**Try it**
Print the whole listing below again, exactly as given.
*** Opening of Material supplied ***
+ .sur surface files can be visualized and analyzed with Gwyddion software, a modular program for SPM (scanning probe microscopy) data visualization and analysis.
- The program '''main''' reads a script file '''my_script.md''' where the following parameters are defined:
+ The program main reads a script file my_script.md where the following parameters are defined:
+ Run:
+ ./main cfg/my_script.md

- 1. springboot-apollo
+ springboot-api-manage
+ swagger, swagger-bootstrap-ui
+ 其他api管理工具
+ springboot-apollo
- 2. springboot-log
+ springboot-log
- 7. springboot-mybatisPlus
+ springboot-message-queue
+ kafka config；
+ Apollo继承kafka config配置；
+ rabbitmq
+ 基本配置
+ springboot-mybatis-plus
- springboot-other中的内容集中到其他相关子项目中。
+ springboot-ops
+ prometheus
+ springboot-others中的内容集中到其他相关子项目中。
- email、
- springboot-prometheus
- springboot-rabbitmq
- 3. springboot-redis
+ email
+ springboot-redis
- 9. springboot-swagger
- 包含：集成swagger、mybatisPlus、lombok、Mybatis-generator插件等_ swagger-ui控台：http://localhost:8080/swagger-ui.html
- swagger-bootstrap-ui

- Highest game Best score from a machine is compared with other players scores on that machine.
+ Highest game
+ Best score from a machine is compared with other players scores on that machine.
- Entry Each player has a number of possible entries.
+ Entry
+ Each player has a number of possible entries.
*** Close of Material supplied ***
**Exercise answer**
+ .sur surface files can be visualized and analyzed with Gwyddion software, a modular program for SPM (scanning probe microscopy) data visualization and analysis.
- The program '''main''' reads a script file '''my_script.md''' where the following parameters are defined:
+ The program main reads a script file my_script.md where the following parameters are defined:
+ Run:
+ ./main cfg/my_script.md

- 1. springboot-apollo
+ springboot-api-manage
+ swagger, swagger-bootstrap-ui
+ 其他api管理工具
+ springboot-apollo
- 2. springboot-log
+ springboot-log
- 7. springboot-mybatisPlus
+ springboot-message-queue
+ kafka config；
+ Apollo继承kafka config配置；
+ rabbitmq
+ 基本配置
+ springboot-mybatis-plus
- springboot-other中的内容集中到其他相关子项目中。
+ springboot-ops
+ prometheus
+ springboot-others中的内容集中到其他相关子项目中。
- email、
- springboot-prometheus
- springboot-rabbitmq
- 3. springboot-redis
+ email
+ springboot-redis
- 9. springboot-swagger
- 包含：集成swagger、mybatisPlus、lombok、Mybatis-generator插件等_ swagger-ui控台：http://localhost:8080/swagger-ui.html
- swagger-bootstrap-ui

- Highest game Best score from a machine is compared with other players scores on that machine.
+ Highest game
+ Best score from a machine is compared with other players scores on that machine.
- Entry Each player has a number of possible entries.
+ Entry
+ Each player has a number of possible entries.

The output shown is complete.